We are writting a load-test application that we can run from many other servers to try to simulate a lot of users, but once again, I was looking for anyone's existing real-world data and possible OS limitations.  I don't want to spend months trying to optimize somethign that is not in my code/design/control.

 

by: gsgiPosted on 2005-08-01 at 22:56:48ID: 14576613

Here some stuff I found:  again, I am seeing between 10,000 and 100,000 users per server depending on what it is doing and how efficient the code goes.
And again, web serving is at the bottom of that.

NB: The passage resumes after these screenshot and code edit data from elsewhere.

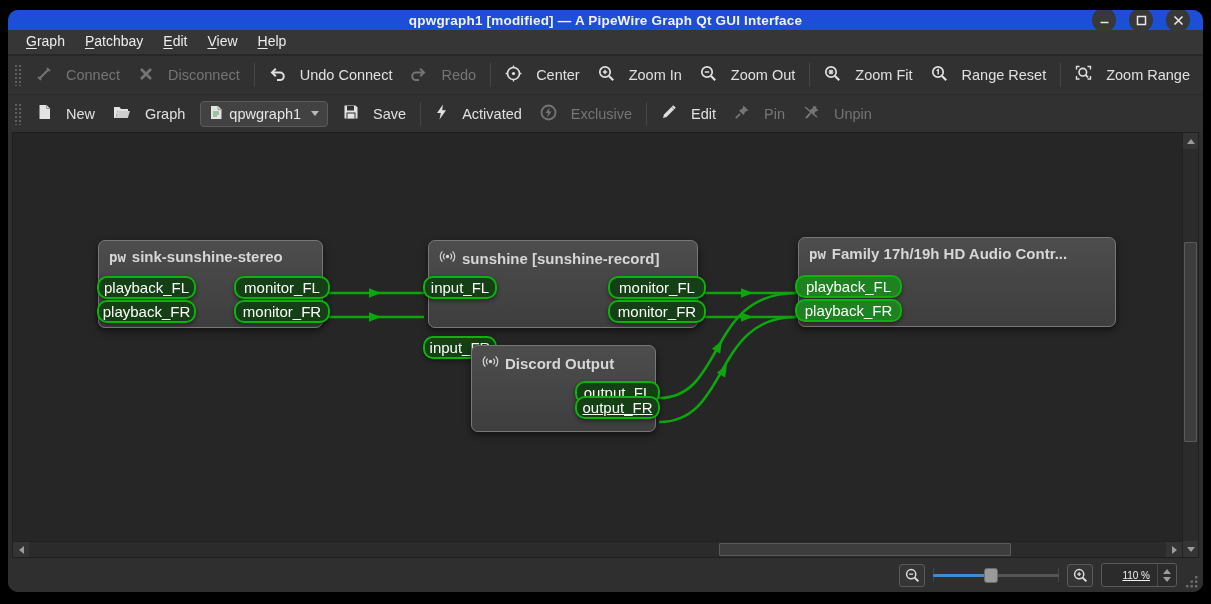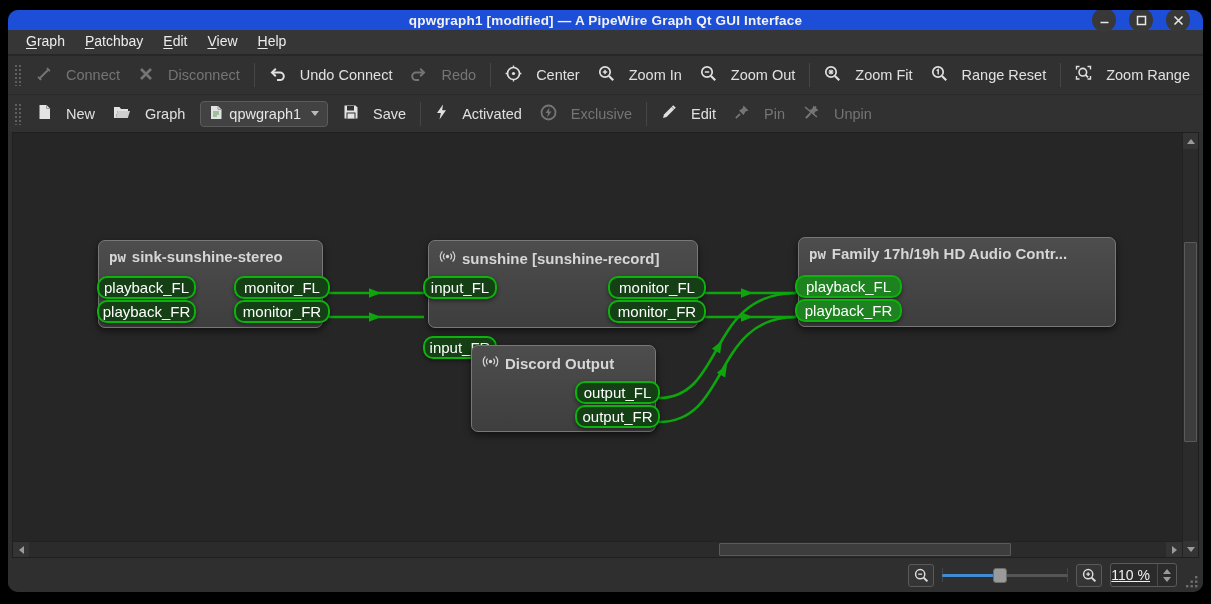--- a/index.html
+++ b/index.html
@@ -340,7 +340,7 @@
         <span>Discord Output</span>
       </div>
       <div class="port" style="left:103px; top:35px; width:85px;">output_FL</div>
-      <div class="port" style="left:103px; top:59px; width:85px;">output_FR</div>
+      <div class="port" style="left:103px; top:50px; width:85px;text-decoration:underline;">output_FR</div>
     </div>
 
     <div class="vscroll">

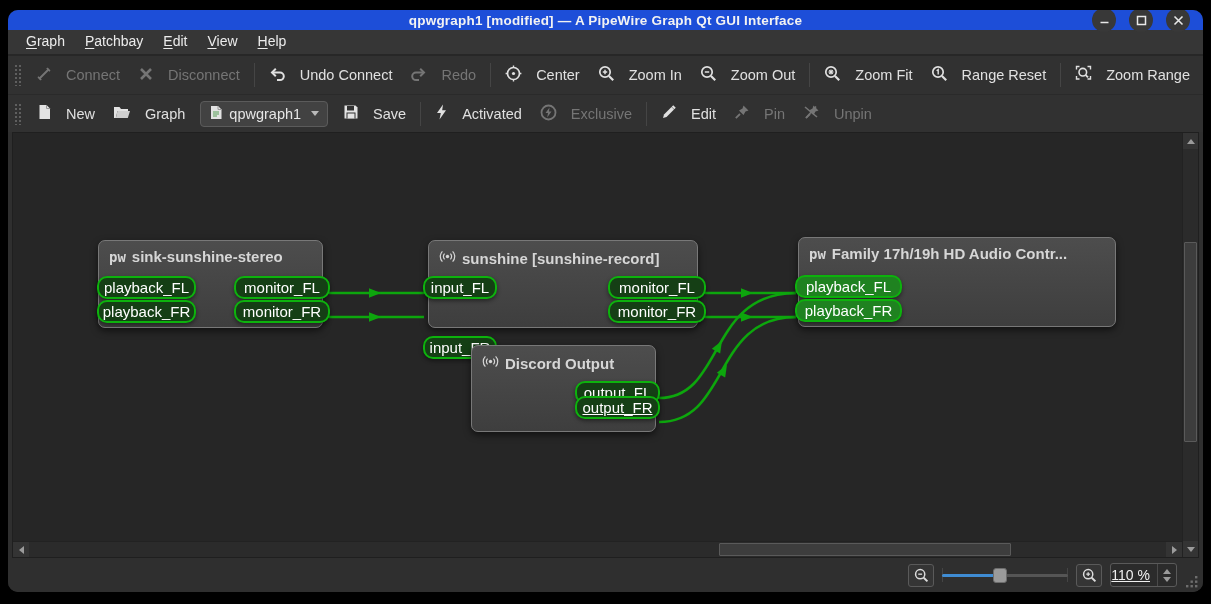--- a/index.html
+++ b/index.html
@@ -78,7 +78,7 @@
   .slider .handle { position:absolute; top:2px; left:calc(46% - 7px); width:14px; height:15px;
     background:#9a9a9a; border:1px solid #6d6d6d; border-radius:3px; }
   .spin { display:flex; align-items:center; background:#2b2b2b; border:1px solid #5a5a5a; border-radius:3px;
-    height:24px; padding-left:0; color:#f0f0f0; font-size:14px;text-decoration:underline; }
+    height:24px; padding-left:20px; color:#f0f0f0; font-size:10px;text-decoration:underline; }
   .spin-btns { display:flex; flex-direction:column; justify-content:center; gap:3px; padding:0 5px; margin-left:7px;
     border-left:1px solid #4a4a4a; height:100%; }
   .grip { position:absolute; right:5px; bottom:4px; }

http://netwinsite.com/dmail/perform.htm

http://office.microsoft.com/en-us/assistance/HA011647621033.aspx

http://www.google.com/search?hs=Vc9&hl=en&lr=&safe=off&client=firefox-a&rls=org.mozilla%3Aen-US%3Aofficial_s&q=hardware+requirements+%2210%2C000+users%22&btnG=Search

 System Requirements - MailMarshal for SMTP

Hardware and Software:
Hardware requirements naturally vary depending on the number of email users and the amount of email traffic. The following minimum specifications are suggested as a guideline:

1,000 Users:

    * Pentium 1.8Ghz
    * 10Gb Hard Disk Drive*
    * 512Mb Ram

10,000 Users:

    * Dual Pentium 1.8Ghz
    * 60Gb Hard Disk Drive*
    * 1024Mb Ra

 

by: akaSurrealPosted on 2005-08-01 at 23:02:59ID: 14576638

gsgi,

My only problem with this information is that it's very hard to show how many "concurrent" users we are talking about in any of those scenarios.  Your first example of Exchange Server was probably the best because I believe it does keep a constant connection open to the server.  Most other mail platforms only "poll" the server occassionally.  If I read this right D-Mail for example limits you to 200 concurrent by default.

Regardless, Thank you for your help and I will for sure give you some of the points.

 

by: gsgiPosted on 2005-08-01 at 23:08:19ID: 14576668

OK, but everybody knows that Exchange is not the fastest.  Groupwise, by Novell, is probably a more realistic measure in the e-mail world, and they are moving to Linux for their platform and most of their customers (left) are really big - 10,000s of users.  - good luck - gsgi

 

by: akaSurrealPosted on 2005-08-02 at 14:17:27ID: 14583670

Anyone else? Still looking for futher real-world examples and/or information about OS Limitations.

Thanks.

 

by: akaSurrealPosted on 2005-10-12 at 12:48:22ID: 15072173

I never did receive the kind of answer I was looking for, but GSGI did give me some insights, so I will award him the points, but I feel I may need to ask this question again in the future.